Merge pull request #355 from CDLUC3/develop

Develop
CDLUC3 · Nov 3, 2022 · 2795804 · 2795804
2 parents 6a2868e + b62cdf4
commit 2795804
Show file tree

Hide file tree

Showing 4 changed files with 368 additions and 6 deletions.
diff --git a/ezidapp/management/commands/diag-identifier.py b/ezidapp/management/commands/diag-identifier.py
@@ -0,0 +1,321 @@
+#  Copyright©2021, Regents of the University of California
+#  http://creativecommons.org/licenses/BSD
+
+"""Show the current state of one or more identifiers
+
+This command works through the Django ORM and is useful for checking the current state
+of an identifier.
+
+This command does not alter any information in the database, and should be safe to run
+at any time, including a running production instance.
+
+Note however, that this command MAY alter the information in N2T when the --sync option
+is used.

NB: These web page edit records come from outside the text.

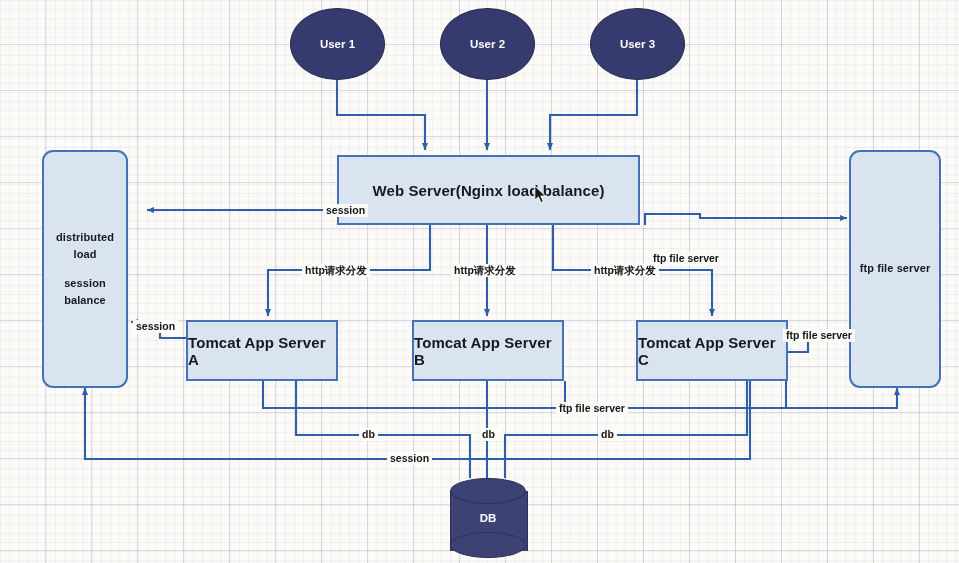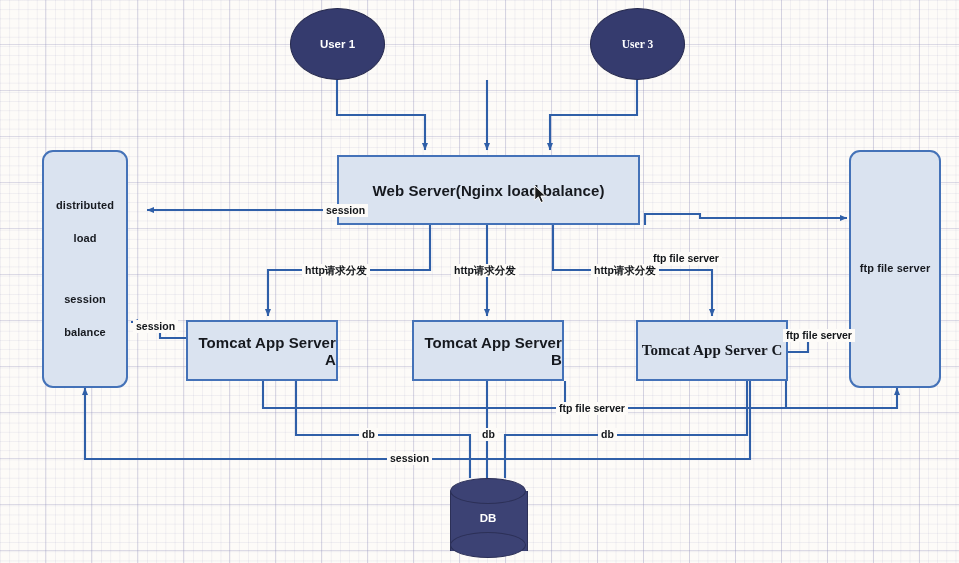--- a/index.html
+++ b/index.html
@@ -20,7 +20,7 @@
   }
   #wires{position:absolute;left:0;top:0;width:959px;height:563px;}
   .node{position:absolute;box-sizing:border-box;display:flex;
-        align-items:center;justify-content:center;text-align:right;}
+        align-items:center;justify-content:center;text-align:left;}
   .rect{
     background:#dae3f0;border:2px solid #4472b8;
     color:#16191f;font-weight:bold;font-size:15px;letter-spacing:.1px;

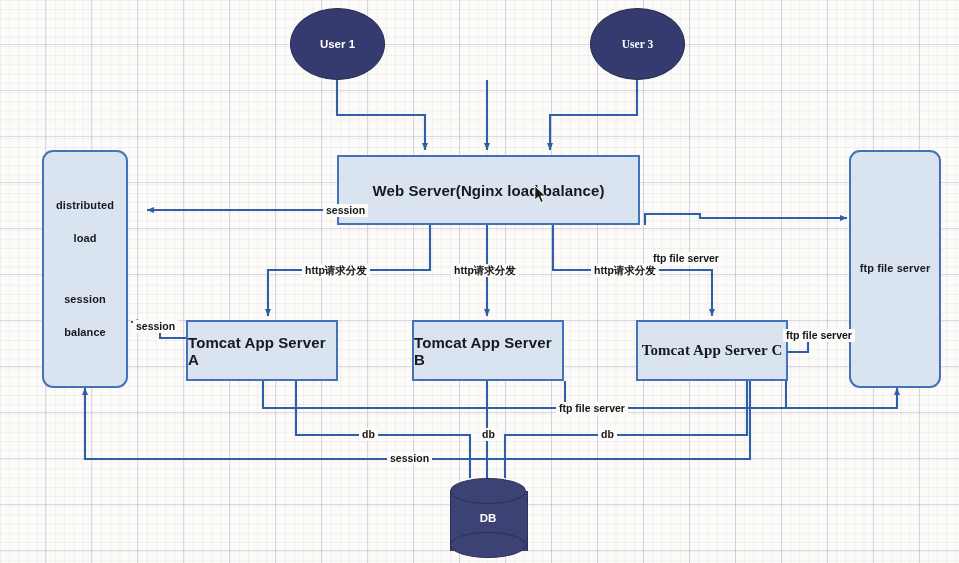--- a/index.html
+++ b/index.html
@@ -97,6 +97,9 @@
   <div class="node ellipse" style="left:290px;top:8px;width:95px;height:72px;">
     <span>User 1</span>
   </div>
+  <div class="node ellipse" style="left:440px;top:8px;width:95px;height:72px;">
+    <span>User 2</span>
+  </div>
   <div class="node ellipse" style="left:590px;top:8px;width:95px;height:72px;font-family:Liberation Serif, serif;">
     <span>User 3</span>
   </div>

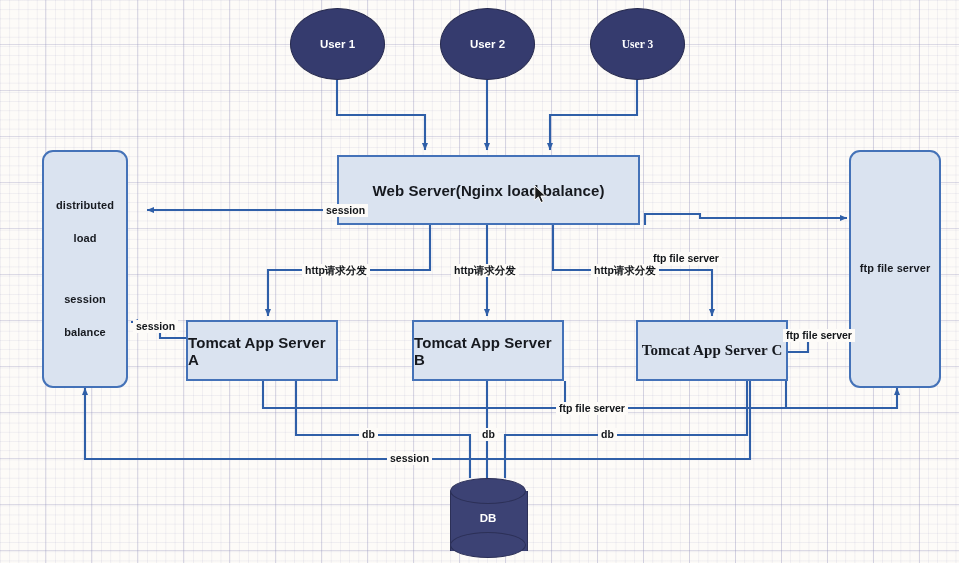--- a/index.html
+++ b/index.html
@@ -100,7 +100,7 @@
   <div class="node ellipse" style="left:440px;top:8px;width:95px;height:72px;">
     <span>User 2</span>
   </div>
-  <div class="node ellipse" style="left:590px;top:8px;width:95px;height:72px;font-family:Liberation Serif, serif;">
+  <div class="node ellipse" style="left:590px;top:8px;width:95px;height:72px;">
     <span>User 3</span>
   </div>
 

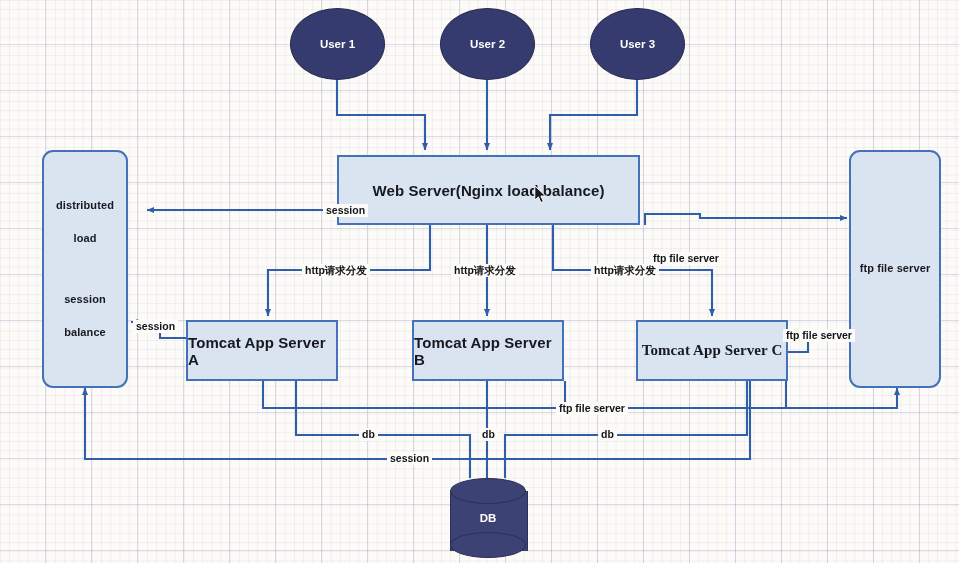--- a/index.html
+++ b/index.html
@@ -25,7 +25,7 @@
     background:#dae3f0;border:2px solid #4472b8;
     color:#16191f;font-weight:bold;font-size:15px;letter-spacing:.1px;
   }
-  .rounded{border-radius:11px;line-height:1.55;font-size:11px;gap:16px;}
+  .rounded{border-radius:11px;line-height:1.55;font-size:11px;}
   .ellipse{
     background:#353b6e;border:1.5px solid #262a4e;border-radius:50%;
     color:#ffffff;font-weight:bold;font-size:11.5px;

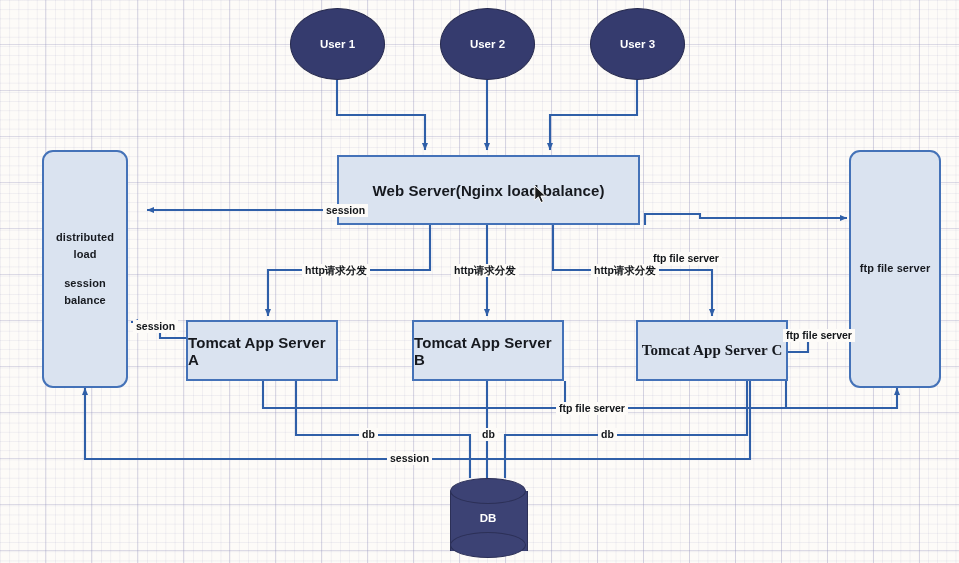--- a/index.html
+++ b/index.html
@@ -126,7 +126,7 @@
   <div class="node rect" style="left:186px;top:320px;width:152px;height:61px;">
     <span>Tomcat App Server A</span>
   </div>
-  <div class="node rect" style="left:636px;top:320px;width:152px;height:61px;font-family:Liberation Serif, serif;">
+  <div class="node rect" style="left:636px;top:320px;width:152px;height:61px;">
     <span>Tomcat App Server C</span>
   </div>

Confirmation is requested before any metadata updates are propagated to N2T.
+"""
+
+import argparse
+import csv
+import json
+import logging
+import datetime
+import zlib
+
+import django.apps
+import django.conf
+import django.core.management
+import django.core.serializers
+import django.db.models
+import django.forms
+import django.forms.models
+
+import ezidapp.models.datacenter
+import ezidapp.models.group
+import ezidapp.models.identifier
+import ezidapp.models.user
+import impl.noid_egg
+
+log = logging.getLogger(__name__)
+
+class SplitArgs(argparse.Action):
+    # From: https://stackoverflow.com/questions/52132076/argparse-action-or-type-for-comma-separated-list
+    def __call__(self, parser, namespace, values, option_string=None):
+        # Be sure to strip, maybe they have spaces where they don't belong and wrapped the arg value in quotes
+        setattr(namespace, self.dest, [value.strip() for value in values.split(",")])
+
+class Command(django.core.management.BaseCommand):
+    help = __doc__
+
+    def __init__(self):
+        super().__init__()
+        self.opt = None
+
+    def create_parser(self, *args, **kwargs):
+        parser = super().create_parser(*args, **kwargs)

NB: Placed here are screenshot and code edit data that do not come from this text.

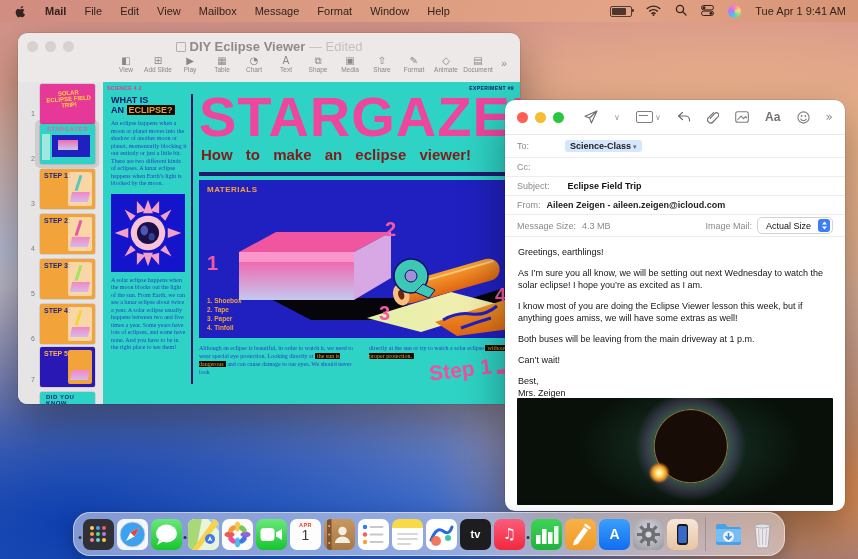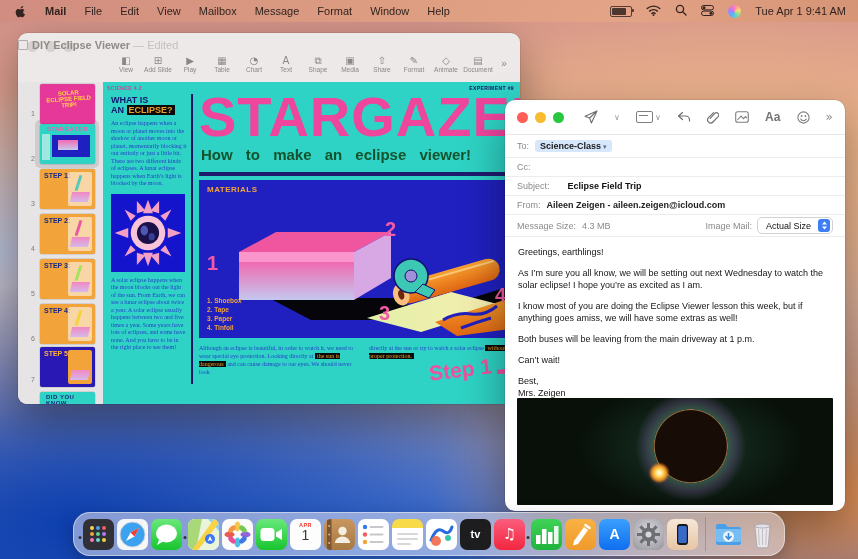--- a/index.html
+++ b/index.html
@@ -35,7 +35,7 @@
   .kn-titlebar{height:22px;display:flex;align-items:center;padding:0 9px;position:relative;}
   .kn-tls{display:flex;gap:7px;margin-top:4px;}
   .kn-tls .tl{background:#d7d2cf;}
-  .kn-title{position:absolute;left:0;right:0;top:6px;text-align:left;font-size:11px;color:#8f8b89;font-weight:bold;}
+  .kn-title{position:absolute;left:0;right:0;top:6px;text-align:center;font-size:13px;color:#8f8b89;font-weight:bold;}
   .kn-title .doc-ic{display:inline-block;width:8px;height:8px;border:1px solid #b2aeac;border-radius:1px;margin-right:4px;vertical-align:-1px;}
   .kn-title .edited{font-weight:normal;color:#c4c0be;}
   .kn-toolbar{height:28px;display:flex;align-items:flex-start;padding:0 6px 0 92px;}

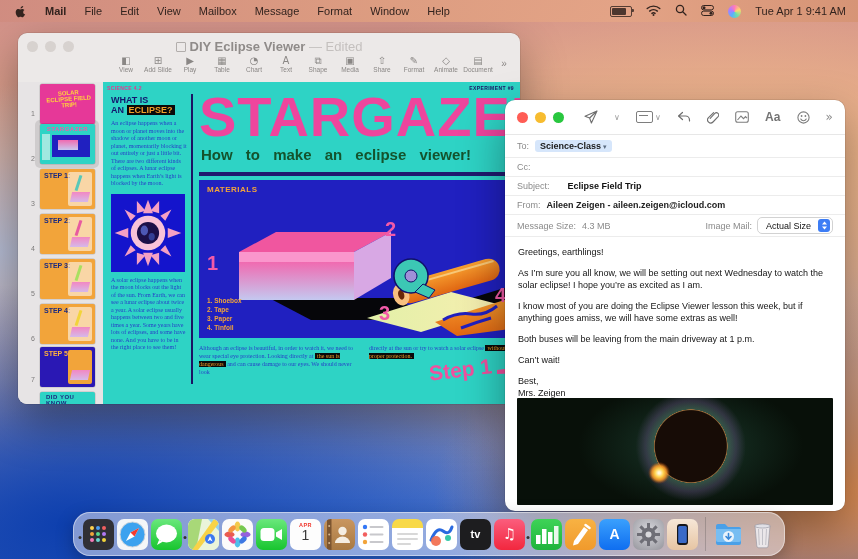--- a/index.html
+++ b/index.html
@@ -75,7 +75,7 @@
   .divider{position:absolute;left:88px;top:12px;width:2px;height:290px;background:#1b1464;}
   .mainarea{position:absolute;left:94px;top:0;right:0;bottom:0;}
   .stargazer{position:absolute;left:2px;top:2px;font-family:"Liberation Sans",sans-serif;font-weight:bold;font-size:56px;letter-spacing:1px;color:#ee459d;white-space:nowrap;}
-  .howto{position:absolute;left:4px;top:64px;font-family:"Liberation Sans",sans-serif;font-weight:bold;font-size:15px;color:#14532d;word-spacing:9px;white-space:nowrap;}
+  .howto{position:absolute;left:4px;top:64px;font-family:"Liberation Sans",sans-serif;font-weight:bold;font-size:15px;color:#7f1d1d;word-spacing:9px;white-space:nowrap;}
   .navybar{position:absolute;left:2px;top:90px;width:318px;height:4px;background:#201a6e;}
   .materials{position:absolute;left:2px;top:98px;width:316px;height:158px;background:#2020c0;}
   .mat-head{position:absolute;left:8px;top:5px;font-family:"Liberation Sans",sans-serif;font-weight:bold;font-size:8px;color:#f2a43a;letter-spacing:.5px;}

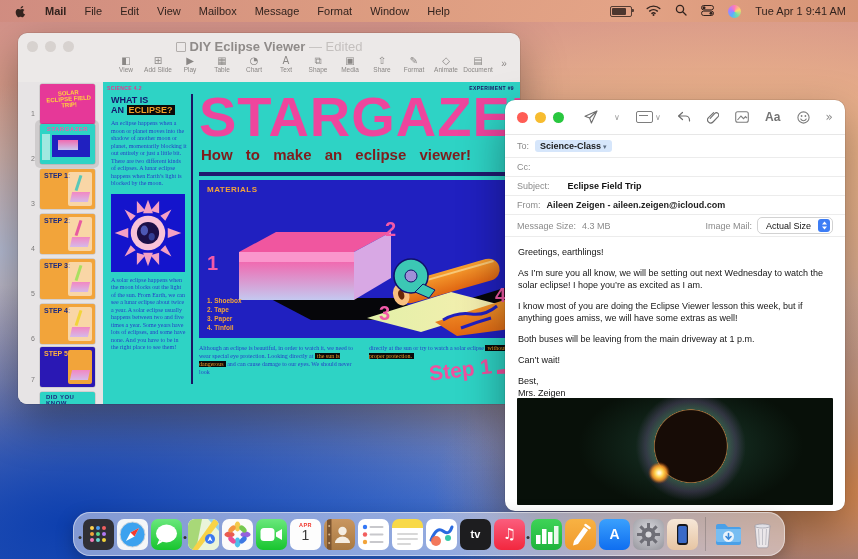--- a/index.html
+++ b/index.html
@@ -100,7 +100,7 @@
   .aa{font-size:12px;font-weight:bold;color:#737373;}
   .ovf{font-size:12px;color:#8c8c8c;font-family:"DejaVu Sans",sans-serif;}
   .m-field{display:flex;align-items:center;padding:0 12px;border-bottom:1px solid #ececec;font-size:9px;color:#8a8a8a;}
-  .f-to{height:22px;}.f-cc{height:18px;}.f-sub{height:18px;}.f-from{height:18px;}.f-size{height:21px;}
+  .f-to{height:22px;gap:30px;}.f-cc{height:18px;}.f-sub{height:18px;}.f-from{height:18px;}.f-size{height:21px;}
   .f-label{margin-right:6px;white-space:nowrap;}
   .token{background:#d6e6fb;color:#1a1a1a;border-radius:3px;padding:1px 5px;font-size:9px;font-weight:bold;}
   .token .car{font-family:"DejaVu Sans",sans-serif;font-size:7px;color:#5b6b80;margin-left:2px;}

+        parser.formatter_class = argparse.RawTextHelpFormatter
+        return parser
+
+    def add_arguments(self, parser:argparse.ArgumentParser):
+        subparsers = parser.add_subparsers(
+            title="Operations",
+            dest="operation",
+            required=True
+        )
+
+        _show = subparsers.add_parser("show")
+        _list = subparsers.add_parser("list")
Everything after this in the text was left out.